• **What the exercise asks**:
List all lines of the data that include the string "sidebar".

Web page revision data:
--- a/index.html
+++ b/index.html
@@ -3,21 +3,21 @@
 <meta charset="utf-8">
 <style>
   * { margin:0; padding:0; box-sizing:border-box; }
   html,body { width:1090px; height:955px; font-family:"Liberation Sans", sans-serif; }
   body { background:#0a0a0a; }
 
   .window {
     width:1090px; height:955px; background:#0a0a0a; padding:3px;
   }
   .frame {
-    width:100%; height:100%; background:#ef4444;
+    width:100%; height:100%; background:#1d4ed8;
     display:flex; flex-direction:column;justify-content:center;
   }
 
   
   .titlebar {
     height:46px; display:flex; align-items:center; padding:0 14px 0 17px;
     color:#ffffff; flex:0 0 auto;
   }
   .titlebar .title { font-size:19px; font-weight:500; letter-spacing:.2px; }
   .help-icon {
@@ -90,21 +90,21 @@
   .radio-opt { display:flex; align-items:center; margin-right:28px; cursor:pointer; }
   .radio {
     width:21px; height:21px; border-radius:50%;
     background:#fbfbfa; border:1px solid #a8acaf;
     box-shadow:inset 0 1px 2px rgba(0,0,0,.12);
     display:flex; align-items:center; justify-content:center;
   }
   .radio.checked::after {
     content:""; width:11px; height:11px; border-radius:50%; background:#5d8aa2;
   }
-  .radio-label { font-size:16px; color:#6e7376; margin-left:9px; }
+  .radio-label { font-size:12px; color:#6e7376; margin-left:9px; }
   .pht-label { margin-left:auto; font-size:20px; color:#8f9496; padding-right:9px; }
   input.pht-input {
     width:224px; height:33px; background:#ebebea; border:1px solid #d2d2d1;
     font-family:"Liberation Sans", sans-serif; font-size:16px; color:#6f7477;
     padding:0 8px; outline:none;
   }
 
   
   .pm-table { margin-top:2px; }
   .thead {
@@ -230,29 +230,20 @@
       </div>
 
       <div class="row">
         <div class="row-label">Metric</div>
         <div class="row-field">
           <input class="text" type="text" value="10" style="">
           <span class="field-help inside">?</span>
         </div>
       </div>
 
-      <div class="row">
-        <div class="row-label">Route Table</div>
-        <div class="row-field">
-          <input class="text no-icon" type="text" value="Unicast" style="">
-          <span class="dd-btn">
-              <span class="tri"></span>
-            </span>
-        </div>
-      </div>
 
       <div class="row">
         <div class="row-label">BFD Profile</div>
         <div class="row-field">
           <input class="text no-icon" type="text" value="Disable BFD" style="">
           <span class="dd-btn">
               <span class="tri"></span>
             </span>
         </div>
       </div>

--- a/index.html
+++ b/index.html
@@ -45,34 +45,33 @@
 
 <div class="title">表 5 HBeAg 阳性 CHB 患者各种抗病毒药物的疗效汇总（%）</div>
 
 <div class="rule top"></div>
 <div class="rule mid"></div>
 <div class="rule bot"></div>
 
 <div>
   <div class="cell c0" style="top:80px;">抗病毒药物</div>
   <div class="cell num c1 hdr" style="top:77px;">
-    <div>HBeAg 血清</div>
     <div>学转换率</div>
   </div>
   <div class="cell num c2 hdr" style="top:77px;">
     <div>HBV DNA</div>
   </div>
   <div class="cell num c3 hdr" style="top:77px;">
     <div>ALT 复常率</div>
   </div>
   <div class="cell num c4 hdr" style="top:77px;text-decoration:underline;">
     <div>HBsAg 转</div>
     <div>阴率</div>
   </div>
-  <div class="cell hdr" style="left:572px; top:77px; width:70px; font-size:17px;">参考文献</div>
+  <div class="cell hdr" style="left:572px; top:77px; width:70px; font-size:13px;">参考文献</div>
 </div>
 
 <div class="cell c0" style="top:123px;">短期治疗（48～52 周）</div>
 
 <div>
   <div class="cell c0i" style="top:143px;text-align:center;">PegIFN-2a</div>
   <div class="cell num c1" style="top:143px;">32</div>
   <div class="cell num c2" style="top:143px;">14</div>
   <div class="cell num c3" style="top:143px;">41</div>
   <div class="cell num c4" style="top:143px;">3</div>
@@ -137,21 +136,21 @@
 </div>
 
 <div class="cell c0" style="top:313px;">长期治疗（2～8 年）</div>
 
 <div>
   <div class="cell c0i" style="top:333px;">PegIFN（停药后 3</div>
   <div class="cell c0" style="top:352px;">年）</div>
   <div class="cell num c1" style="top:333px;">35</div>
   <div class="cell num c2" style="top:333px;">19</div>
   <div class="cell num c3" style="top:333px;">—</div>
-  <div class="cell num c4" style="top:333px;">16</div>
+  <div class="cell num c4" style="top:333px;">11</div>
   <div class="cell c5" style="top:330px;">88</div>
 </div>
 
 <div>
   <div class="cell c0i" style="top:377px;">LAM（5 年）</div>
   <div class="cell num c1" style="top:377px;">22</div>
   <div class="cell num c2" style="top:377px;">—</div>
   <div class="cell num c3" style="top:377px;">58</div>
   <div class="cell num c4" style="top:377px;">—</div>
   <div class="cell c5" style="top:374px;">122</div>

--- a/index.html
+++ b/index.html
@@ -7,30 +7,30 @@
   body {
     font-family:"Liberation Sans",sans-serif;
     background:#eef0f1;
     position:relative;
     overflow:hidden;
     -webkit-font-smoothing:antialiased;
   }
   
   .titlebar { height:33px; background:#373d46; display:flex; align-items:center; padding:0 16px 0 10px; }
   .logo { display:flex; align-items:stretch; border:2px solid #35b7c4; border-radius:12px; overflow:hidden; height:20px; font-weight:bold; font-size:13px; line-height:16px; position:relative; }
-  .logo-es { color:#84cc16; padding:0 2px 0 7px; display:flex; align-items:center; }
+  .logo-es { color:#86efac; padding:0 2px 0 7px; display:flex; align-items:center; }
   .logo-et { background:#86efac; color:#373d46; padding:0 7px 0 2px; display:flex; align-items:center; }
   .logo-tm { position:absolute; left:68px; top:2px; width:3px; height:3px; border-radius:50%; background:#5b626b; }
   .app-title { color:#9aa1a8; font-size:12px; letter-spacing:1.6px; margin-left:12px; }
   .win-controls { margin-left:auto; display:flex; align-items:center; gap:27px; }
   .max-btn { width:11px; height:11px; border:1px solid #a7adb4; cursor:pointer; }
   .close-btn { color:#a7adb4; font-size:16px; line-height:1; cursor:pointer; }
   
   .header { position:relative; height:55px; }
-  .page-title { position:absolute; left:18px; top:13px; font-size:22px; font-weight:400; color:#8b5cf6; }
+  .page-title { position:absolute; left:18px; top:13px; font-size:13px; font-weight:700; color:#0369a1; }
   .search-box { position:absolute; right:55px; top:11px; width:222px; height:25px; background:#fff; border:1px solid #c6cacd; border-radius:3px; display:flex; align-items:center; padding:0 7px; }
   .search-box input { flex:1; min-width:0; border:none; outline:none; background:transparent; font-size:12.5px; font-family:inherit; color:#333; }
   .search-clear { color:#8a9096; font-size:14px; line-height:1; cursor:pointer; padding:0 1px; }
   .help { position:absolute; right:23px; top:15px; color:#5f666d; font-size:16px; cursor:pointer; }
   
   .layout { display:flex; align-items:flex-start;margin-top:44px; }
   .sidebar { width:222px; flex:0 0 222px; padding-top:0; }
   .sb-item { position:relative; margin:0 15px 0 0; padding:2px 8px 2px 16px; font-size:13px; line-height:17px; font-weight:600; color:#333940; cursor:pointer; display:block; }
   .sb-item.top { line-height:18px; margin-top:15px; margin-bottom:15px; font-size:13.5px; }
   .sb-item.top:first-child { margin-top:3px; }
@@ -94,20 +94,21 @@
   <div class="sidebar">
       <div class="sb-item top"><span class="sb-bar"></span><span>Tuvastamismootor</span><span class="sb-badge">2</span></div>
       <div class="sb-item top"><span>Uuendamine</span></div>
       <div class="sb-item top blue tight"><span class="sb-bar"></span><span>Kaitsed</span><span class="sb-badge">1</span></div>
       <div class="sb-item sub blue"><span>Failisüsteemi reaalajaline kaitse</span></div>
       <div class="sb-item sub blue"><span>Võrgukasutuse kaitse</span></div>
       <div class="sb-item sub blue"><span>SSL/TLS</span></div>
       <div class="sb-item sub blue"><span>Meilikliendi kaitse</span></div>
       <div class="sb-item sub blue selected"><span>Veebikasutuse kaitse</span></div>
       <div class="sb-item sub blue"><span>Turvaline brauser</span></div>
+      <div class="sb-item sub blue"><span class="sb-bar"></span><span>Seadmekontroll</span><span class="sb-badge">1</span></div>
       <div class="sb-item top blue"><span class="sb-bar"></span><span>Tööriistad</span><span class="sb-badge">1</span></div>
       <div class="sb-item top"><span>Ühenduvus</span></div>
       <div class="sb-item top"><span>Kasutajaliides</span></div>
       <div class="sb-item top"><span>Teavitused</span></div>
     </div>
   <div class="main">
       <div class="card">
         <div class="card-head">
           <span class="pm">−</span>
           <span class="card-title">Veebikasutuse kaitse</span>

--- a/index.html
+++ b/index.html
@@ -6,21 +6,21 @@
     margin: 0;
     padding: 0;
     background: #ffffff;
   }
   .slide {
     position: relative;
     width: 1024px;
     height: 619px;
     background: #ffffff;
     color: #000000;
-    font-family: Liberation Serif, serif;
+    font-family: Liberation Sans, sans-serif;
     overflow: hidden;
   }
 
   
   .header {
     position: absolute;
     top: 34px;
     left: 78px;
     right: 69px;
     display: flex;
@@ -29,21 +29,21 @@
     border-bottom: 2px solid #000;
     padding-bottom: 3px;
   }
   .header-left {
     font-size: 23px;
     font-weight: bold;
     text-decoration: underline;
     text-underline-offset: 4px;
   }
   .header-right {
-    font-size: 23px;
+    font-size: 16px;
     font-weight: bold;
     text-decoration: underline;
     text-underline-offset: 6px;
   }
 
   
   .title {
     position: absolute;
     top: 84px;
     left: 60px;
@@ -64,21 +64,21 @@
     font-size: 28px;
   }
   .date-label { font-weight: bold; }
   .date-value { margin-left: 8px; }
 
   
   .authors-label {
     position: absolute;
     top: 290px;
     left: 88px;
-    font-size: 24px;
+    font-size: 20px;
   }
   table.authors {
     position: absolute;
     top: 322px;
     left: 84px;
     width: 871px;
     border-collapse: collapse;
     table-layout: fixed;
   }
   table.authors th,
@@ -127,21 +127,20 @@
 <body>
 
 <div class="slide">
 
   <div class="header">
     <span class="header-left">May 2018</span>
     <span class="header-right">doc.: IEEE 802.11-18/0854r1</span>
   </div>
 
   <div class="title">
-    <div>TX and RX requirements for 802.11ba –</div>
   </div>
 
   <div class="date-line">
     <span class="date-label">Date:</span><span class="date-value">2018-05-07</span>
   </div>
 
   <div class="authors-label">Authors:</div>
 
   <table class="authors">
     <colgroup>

• **Response below**:
   .sidebar { width:222px; flex:0 0 222px; padding-top:0; }
   <div class="sidebar">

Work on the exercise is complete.